• Try it: Up to and including the line that contains "padding: 15px 16px 15px 14px;", write out every line of the entries exactly, beginning with the first. Omit the pictures.

Screenshot and code edit data:
**********

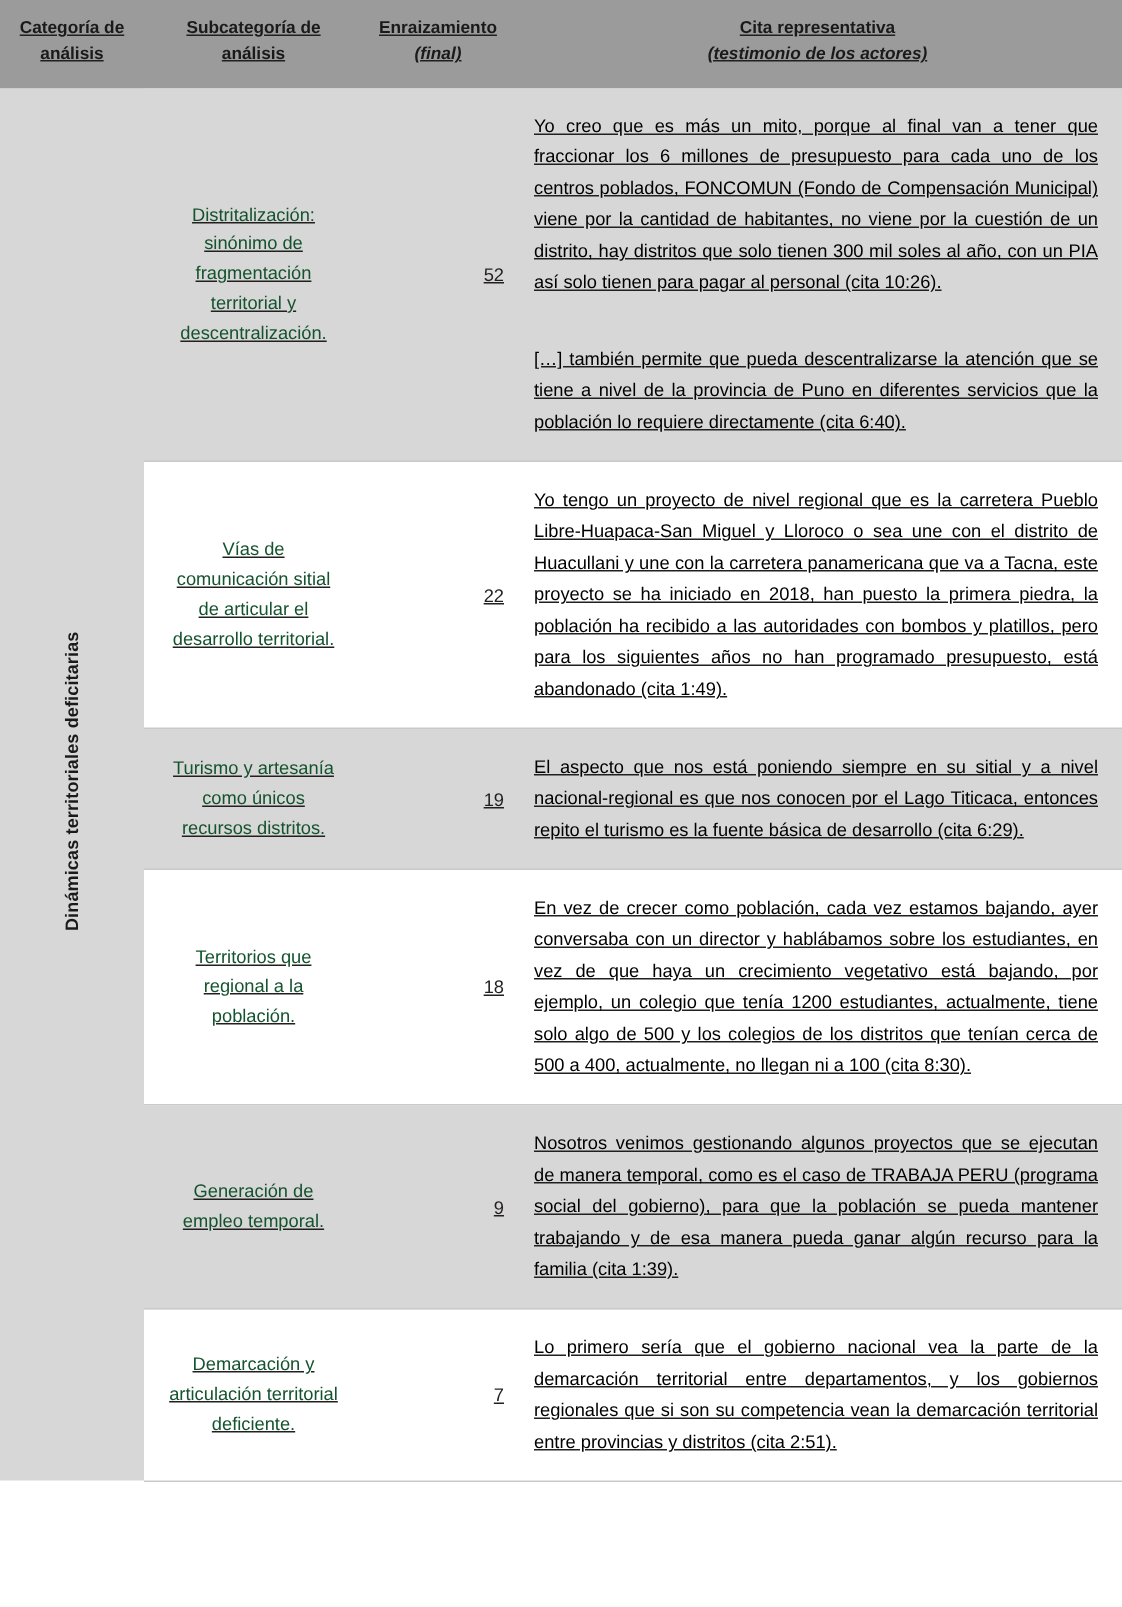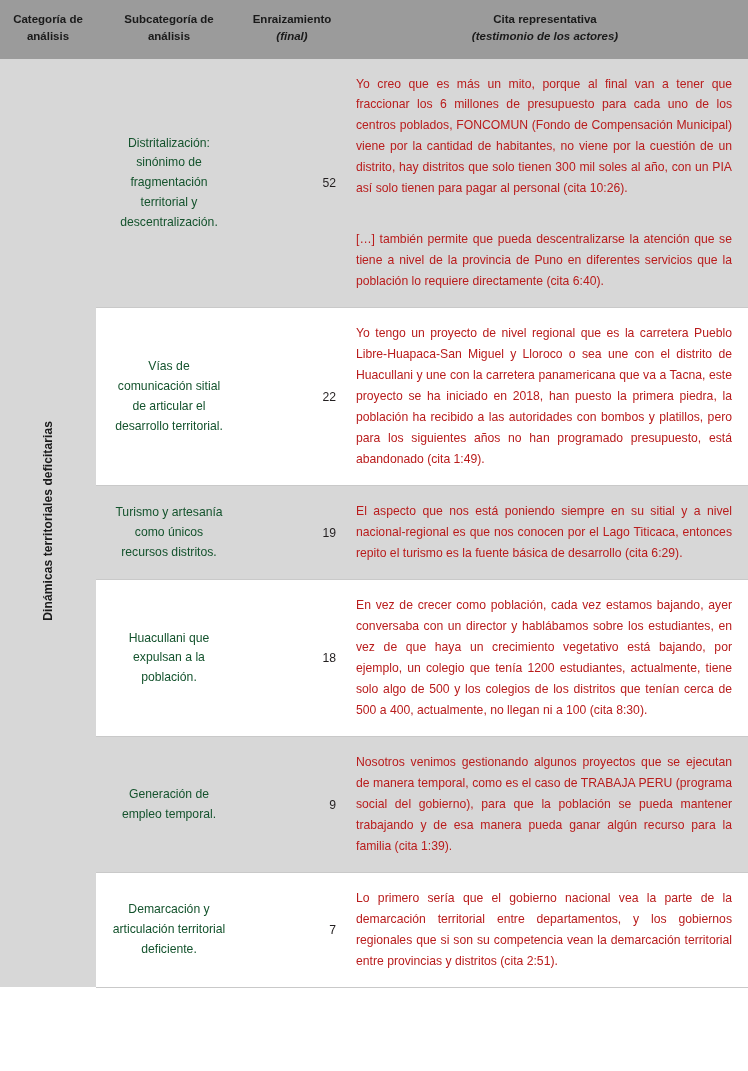--- a/index.html
+++ b/index.html
@@ -27,6 +27,7 @@
     width: 748px;
     border-collapse: collapse;
     table-layout: fixed;
+    text-decoration: underline;
   }
 
   

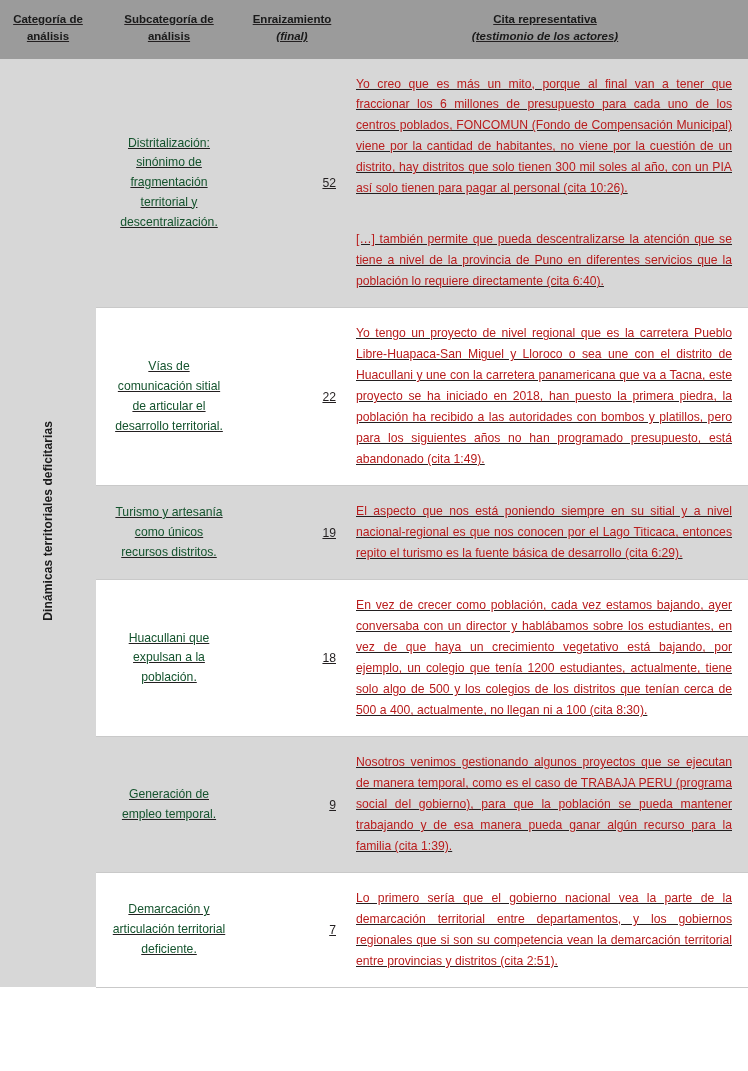--- a/index.html
+++ b/index.html
@@ -103,7 +103,7 @@
     font-size: 12.2px;
     line-height: 1.72;
     padding: 15px 16px 15px 14px;
-    color: #b91c1c;
+    color: #000000;
   }
   td.quote-cell p {
     margin: 0;

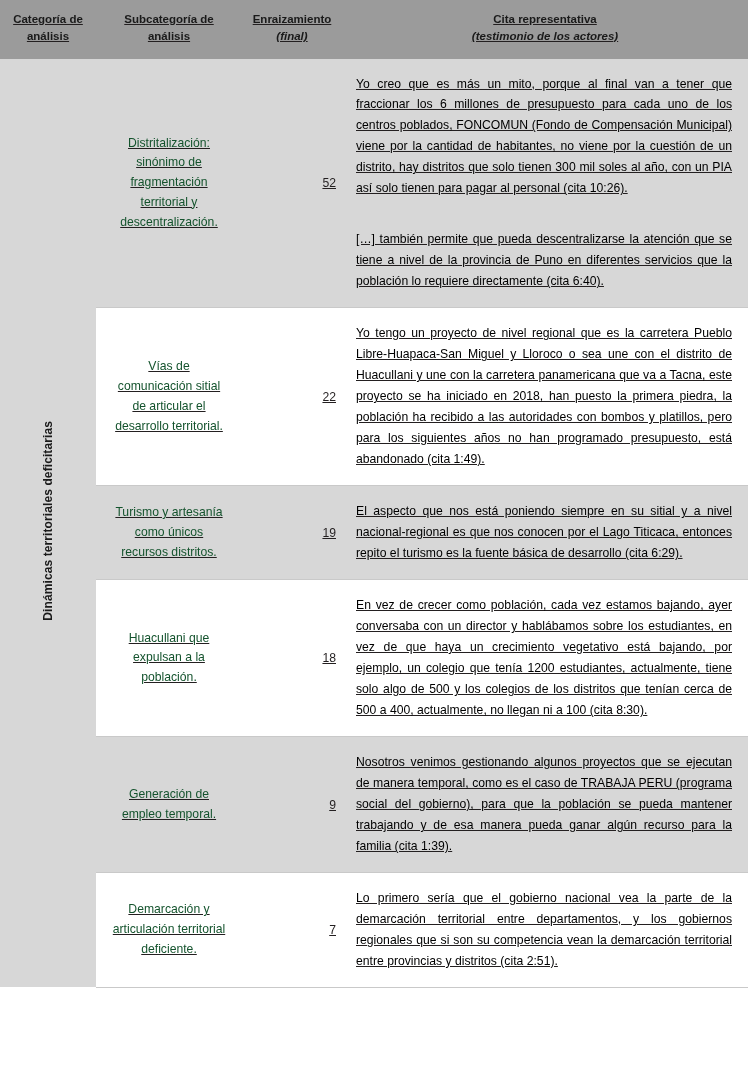--- a/index.html
+++ b/index.html
@@ -195,7 +195,7 @@
         </td>
       </tr>
       <tr class="shade-white rowsep">
-        <td class="sub-cell">Huacullani que expulsan a la población.</td>
+        <td class="sub-cell">Territorios que regional a la población.</td>
         <td class="num-cell">18</td>
         <td class="quote-cell">
           <p>En vez de crecer como población, cada vez estamos bajando, ayer conversaba con un director y hablábamos sobre los estudiantes, en vez de que haya un crecimiento vegetativo está bajando, por ejemplo, un colegio que tenía 1200 estudiantes, actualmente, tiene solo algo de 500 y los colegios de los distritos que tenían cerca de 500 a 400, actualmente, no llegan ni a 100 (cita 8:30).</p>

**********

• Result of this task:
--- a/index.html
+++ b/index.html
@@ -27,6 +27,7 @@
     width: 748px;
     border-collapse: collapse;
     table-layout: fixed;
+    text-decoration: underline;
   }
 
   

--- a/index.html
+++ b/index.html
@@ -103,7 +103,7 @@
     font-size: 12.2px;
     line-height: 1.72;
     padding: 15px 16px 15px 14px;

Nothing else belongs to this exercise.